En Égypte, les marionnettes Aragoz cultivent l’art de la satire

Les pièces populaires des marionnettes Aragoz sont transmises oralement de génération en génération. Un tel mode de transmission fragilise cet art et l’absence de tradition écrite explique par ailleurs les origines mystérieuses de l’art Aragoz. Tradition développée pendant la dynastie fatimide ou qui a prospéré sous les Ottomans ? Le terme Aragoz lui-même est sujet à débat : inspiré du théâtre d’ombres ottoman (Karagoz) ou remonte-t-il au temps des pharaons ? Mohammad el-Shahed/AFP

Tête en bois, chapeau conique, grands yeux noirs et moustache peinte : la petite marionnette à gant Aragoz venue du fond des âges continue en Égypte de perpétuer l’art de la satire en ridiculisant les puissants corrompus.

Dans un monde où les écrans numériques débitent du spectacle à volonté, une poignée de marionnettistes égyptiens déclenchent encore les rires des spectateurs, en particulier des enfants, en racontant les exploits ancestraux des Aragoz. Derrière le petit théâtre de marionnettes recouvert de tissu, installé dans une maison ottomane du quartier historique de Gamaleya au Caire, l’Aragoz apparaît dans son habit rouge et fait résonner son timbre de voix strident caractéristique. « Qu’est-ce que tu veux ? » demande-t-il à un personnage antipathique appelé « fetewa », terme utilisé jusque dans les années 1950 pour désigner un caïd de quartier. Le goujat veut se battre pour savoir qui est le plus fort. « Celui qui gagne aura le soutien du public », fanfaronne-t-il. Le héros se rue sur lui et le roue de coups, avant de le chasser de la scène. « Dégage ! » triomphe alors l’Aragoz, sous une pluie d’applaudissements et d’acclamations.

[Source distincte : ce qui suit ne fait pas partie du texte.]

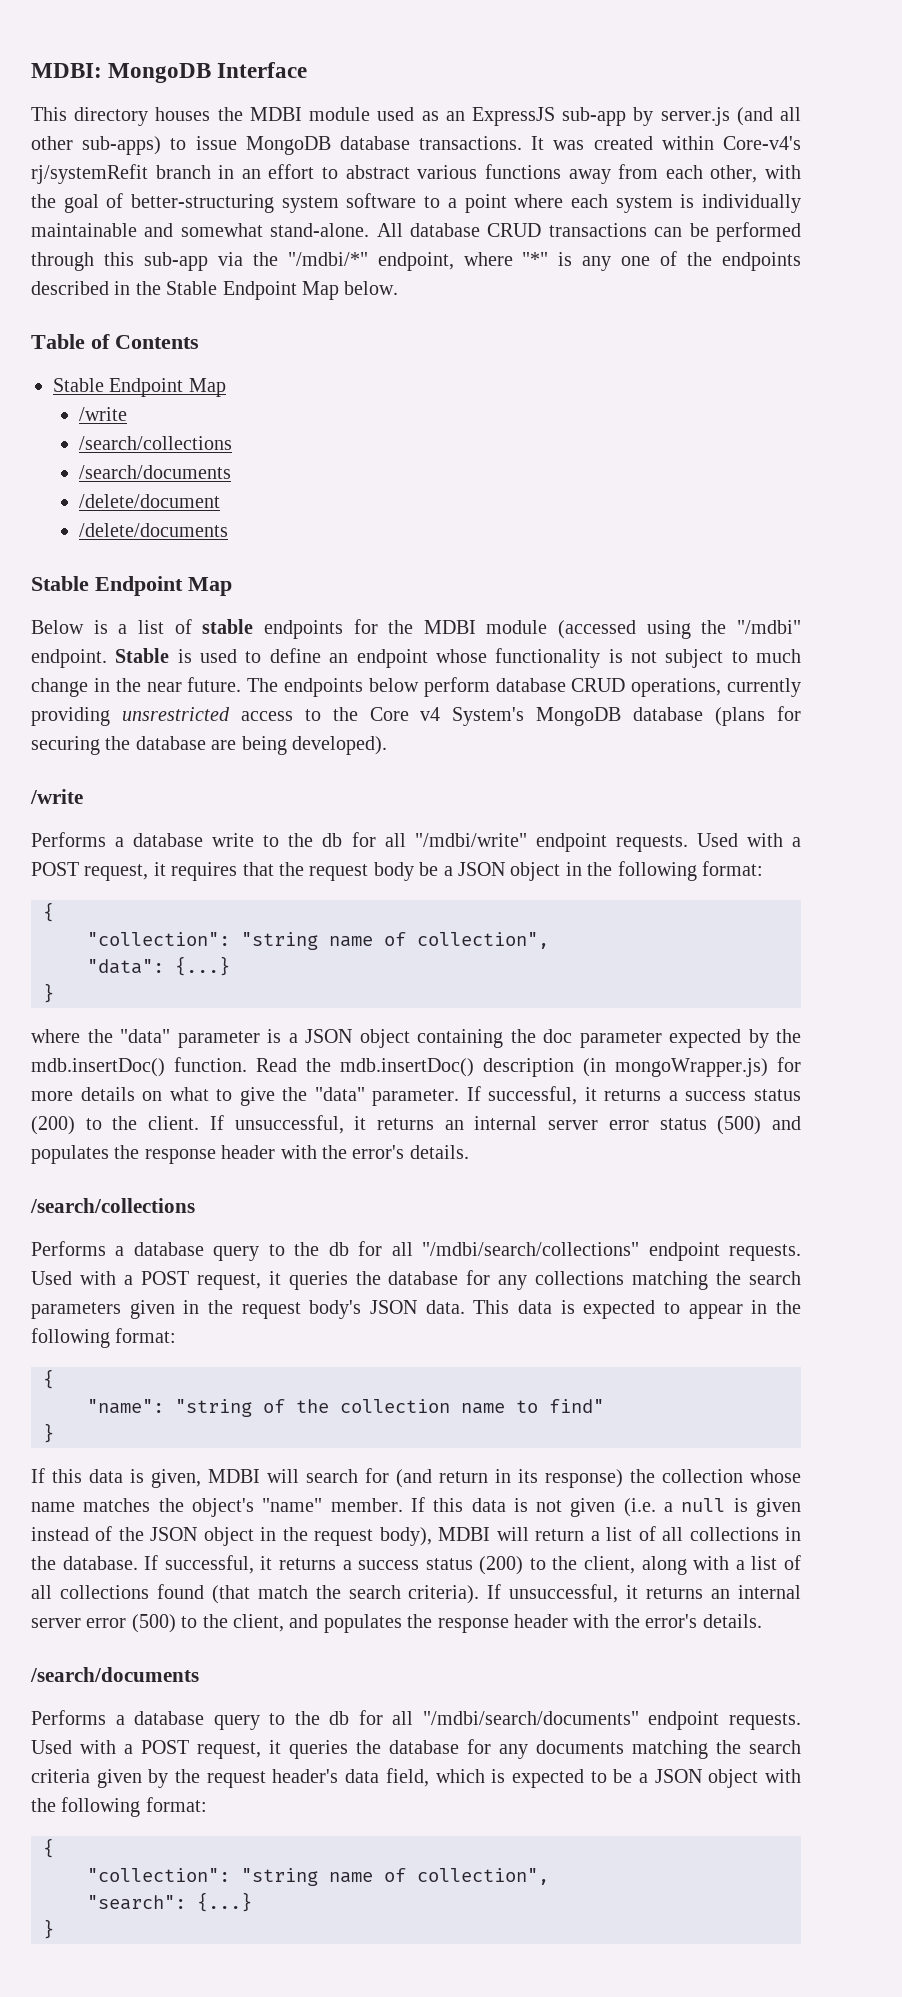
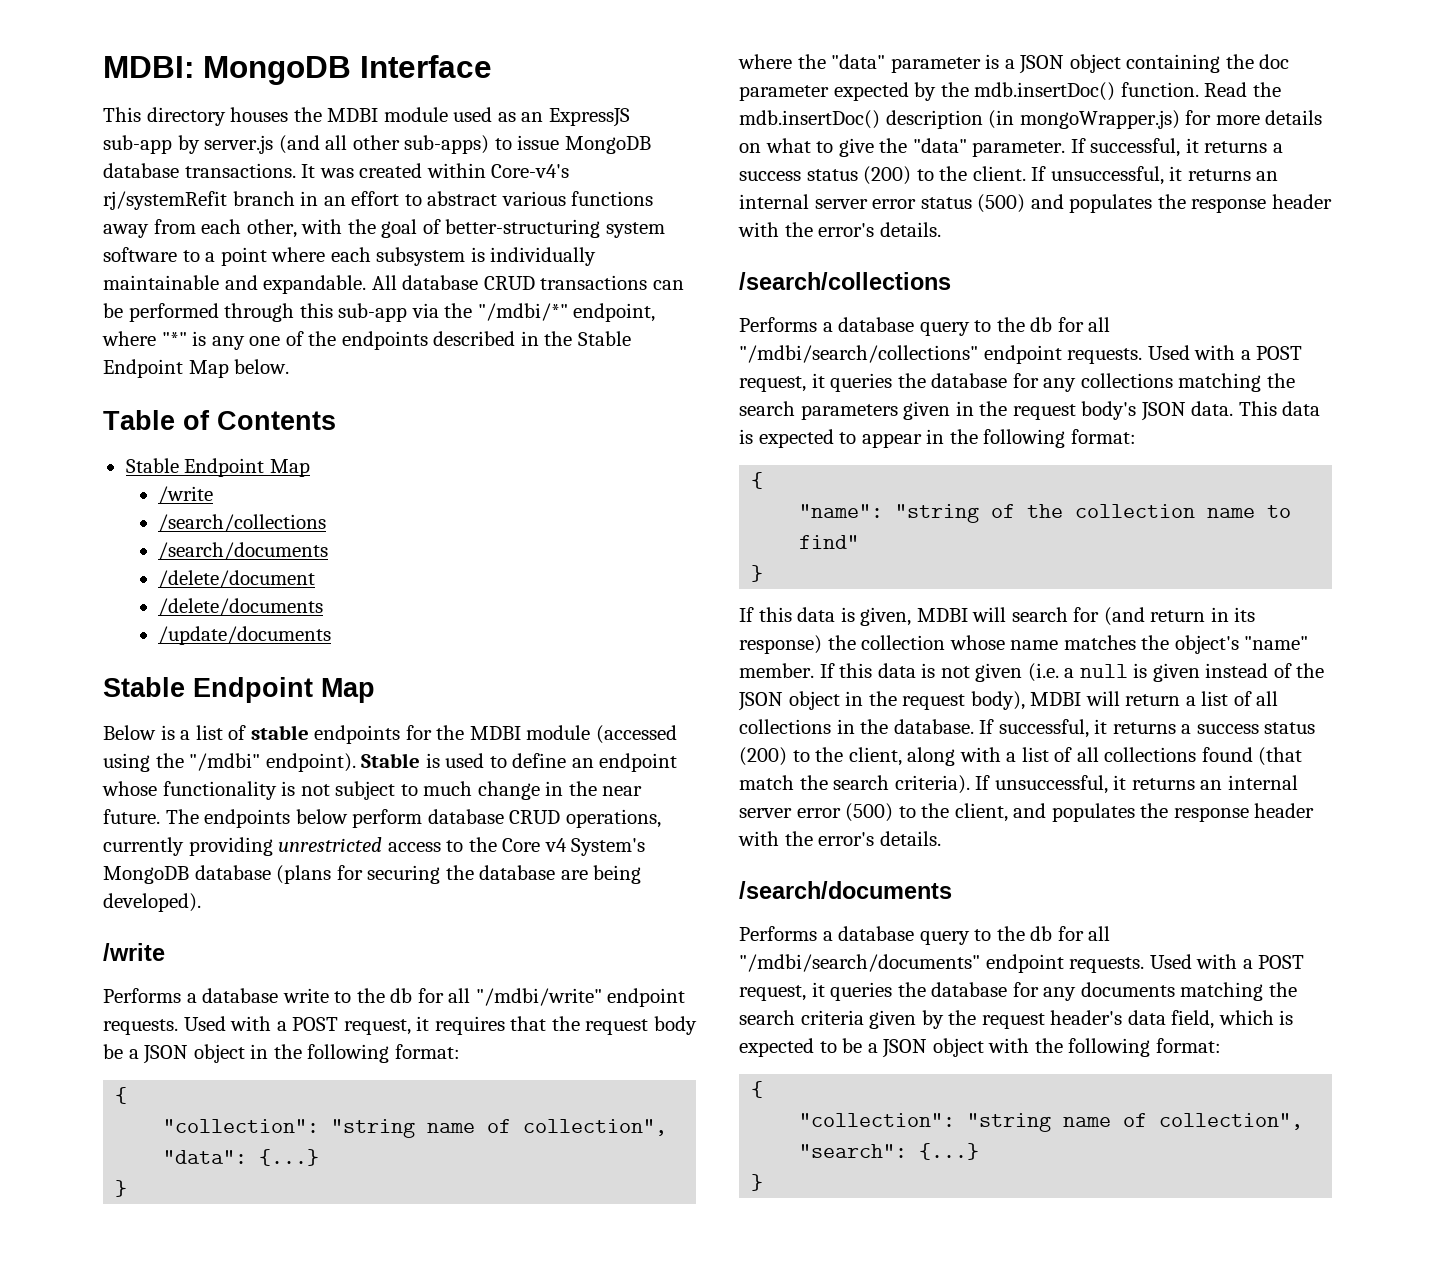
[615,196,673,213] system -> [376,247,466,266] subsystem
[180,223,370,237] somewhat stand-alone. -> [263,275,367,294] expandable.
(228, 530) none -> [158,626,332,645] // /update/documents
[31,649,107,668] endpoint. -> [265,753,356,772] endpoint).
[121,707,230,721] unsrestricted -> [278,837,383,852] unrestricted

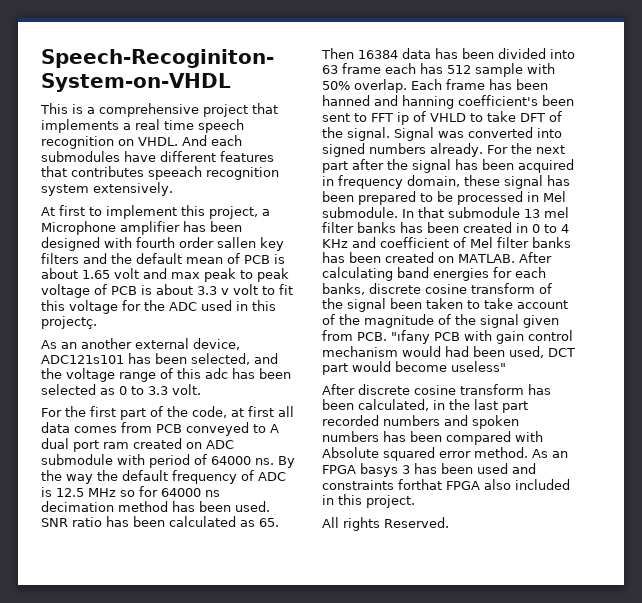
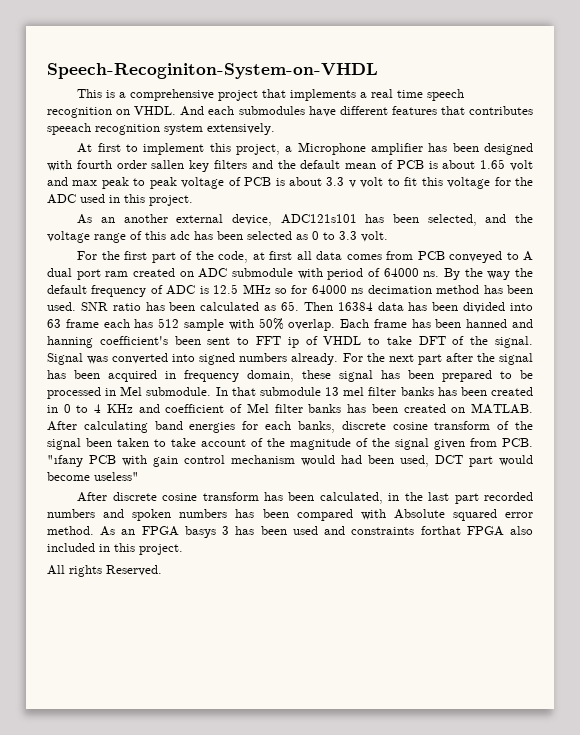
[41,316,97,329] projectç. -> [149,195,193,206] project.
[430,113,466,122] VHLD -> [323,336,362,345] VHDL

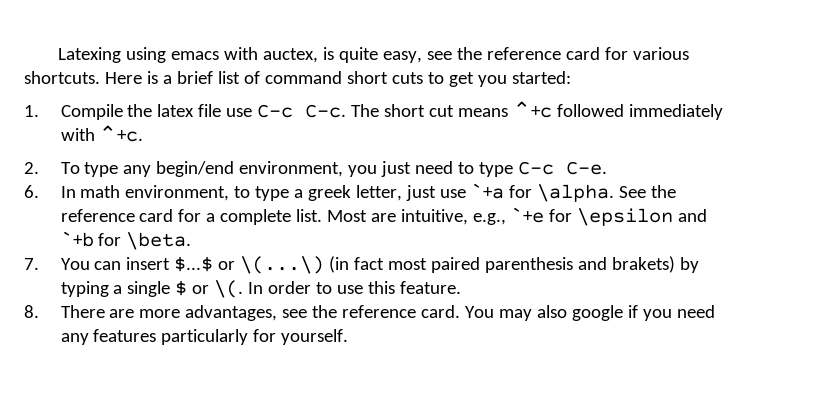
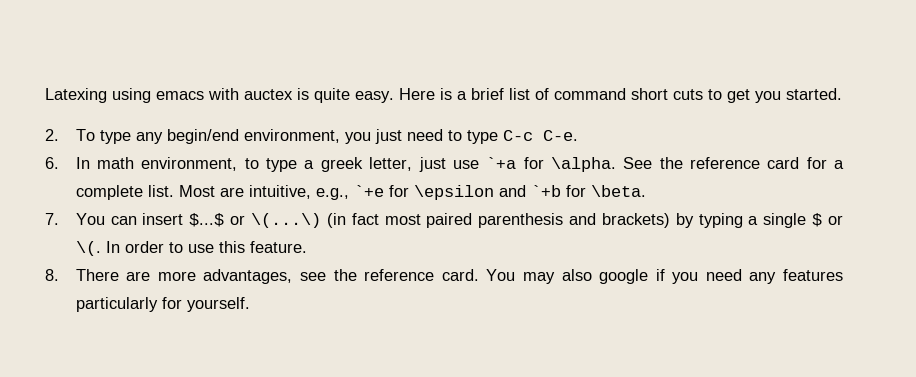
[262,48,318,63] auctex, -> [244,89,293,100] auctex
[382,47,689,63] [24,71,100,84] easy, see the reference card for various shortcuts. -> [355,91,394,103] easy.
[511,71,571,84] [24,101,724,120] [60,125,144,142] started: // 1. Compile the latex file use C-c C-c. The short cut means ⌃+c followed immediately with ⌃+c. -> [786,88,842,100] started.
[612,256,676,273] brakets) -> [601,213,670,228] brackets)

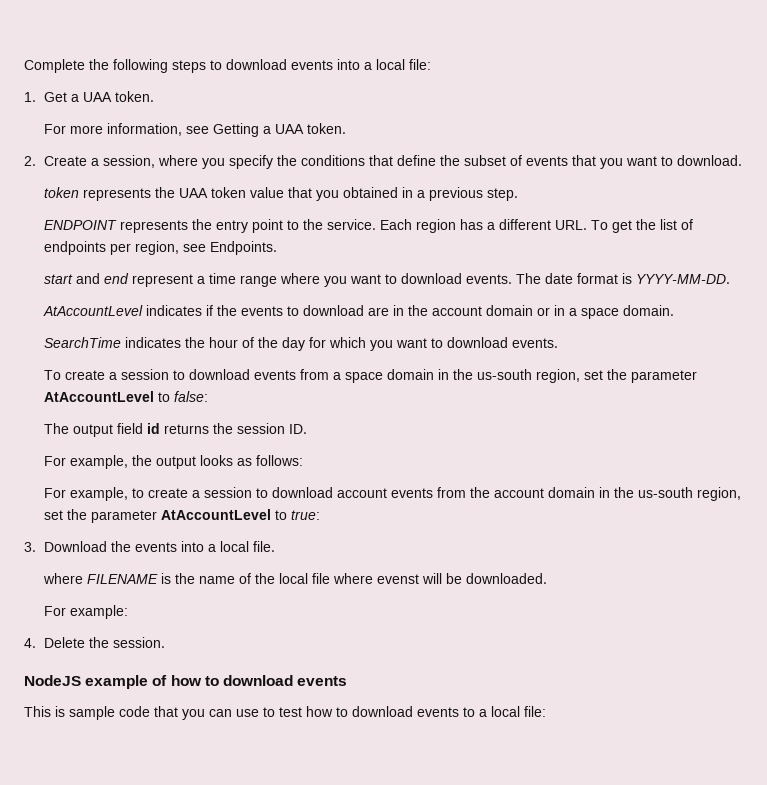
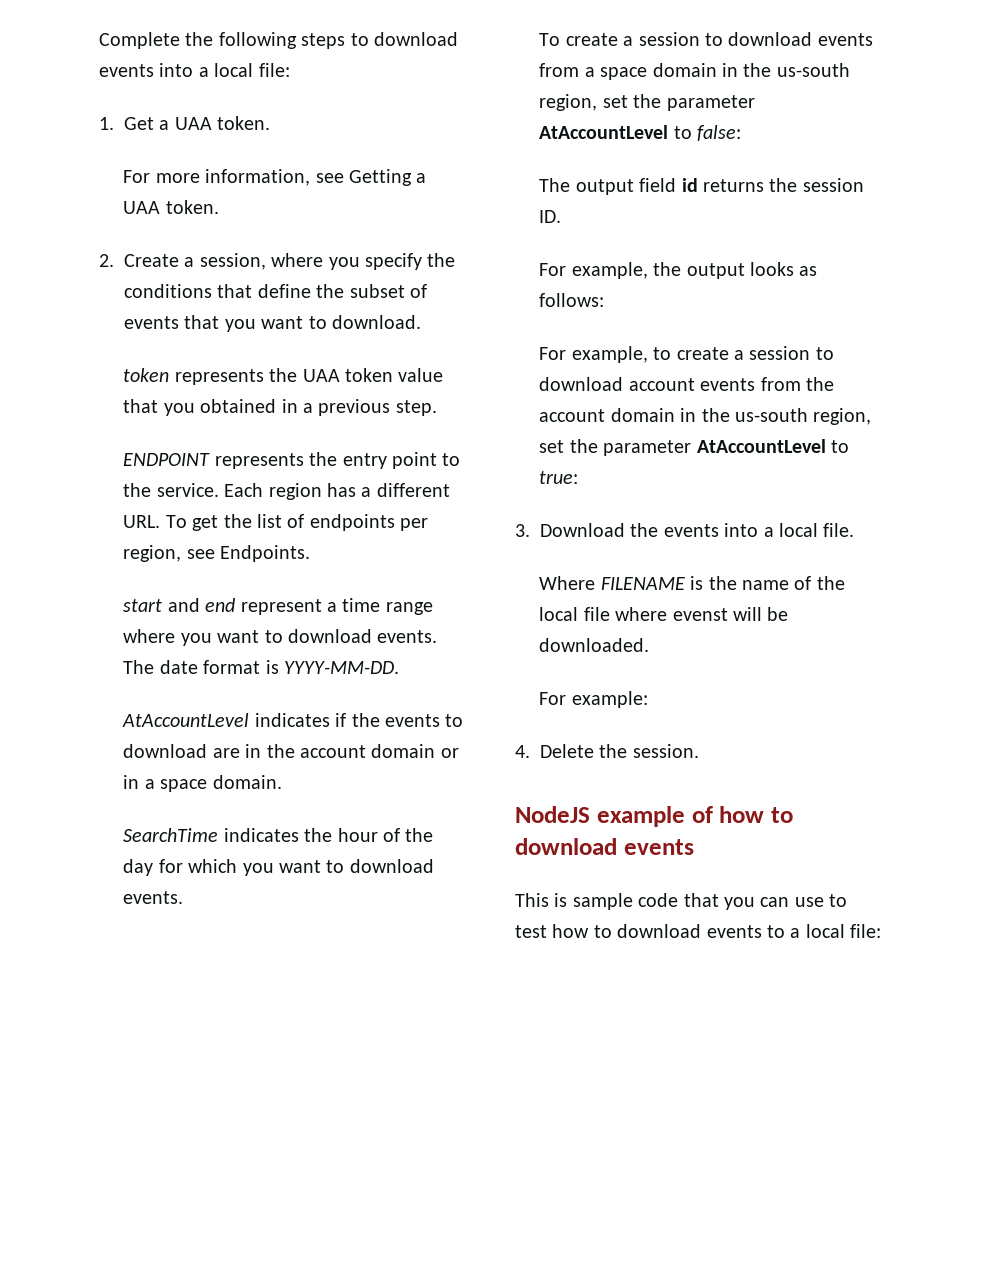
[42,573,83,584] where -> [539,576,596,590] Where

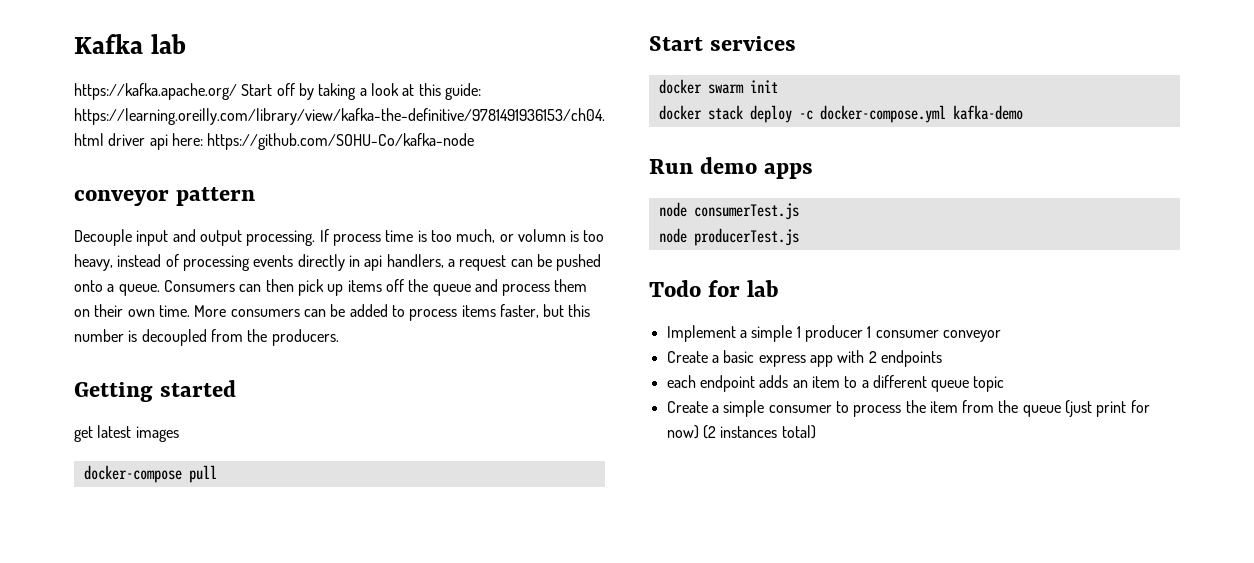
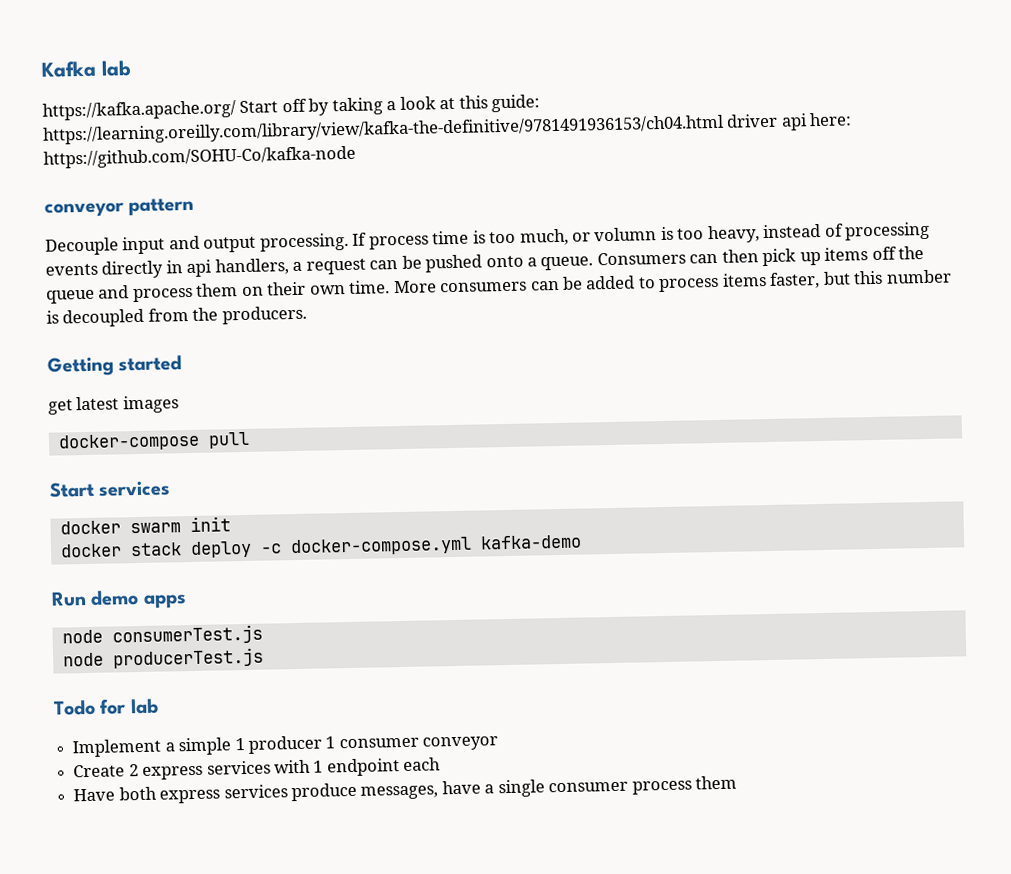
[711,350,942,367] [666,375,1005,392] [666,400,1150,417] [666,425,816,439] a basic express app with 2 endpoints // each endpoint adds an item to a different queue topic // Create a simple consumer to process the item from the queue (just print for now) (2 instances total) -> [128,757,442,780] [73,775,738,804] 2 express services with 1 endpoint each // Have both express services produce messages, have a single consumer process them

Depuis une dizaine d’années, la troupe Wamda organise chaque semaine des représentations gratuites et des ateliers, pouvant rallier jusqu’à 200 personnes, à Beit al-Sehimi – une demeure ottomane restaurée et transformée en centre culturel. Si les festivals ruraux ou les fêtes populaires musulmanes abritent encore parfois des spectacles amateurs de tradition Aragoz, seul Wamda pratique encore la discipline assidument et dans les règles de l’art. « Je suis tombé amoureux des Aragoz en grandissant. Tout le monde les aime en fait », explique Sabry Metawly, un des derniers marionnettistes à pratiquer, avec Wamda, cet art égyptien reconnu en 2018 patrimoine immatériel par l’Unesco. « Ça parle aux gens car ça les représente », car, grâce aux Aragoz, ils peuvent défier et vaincre leurs ennemis par procuration, dit-il.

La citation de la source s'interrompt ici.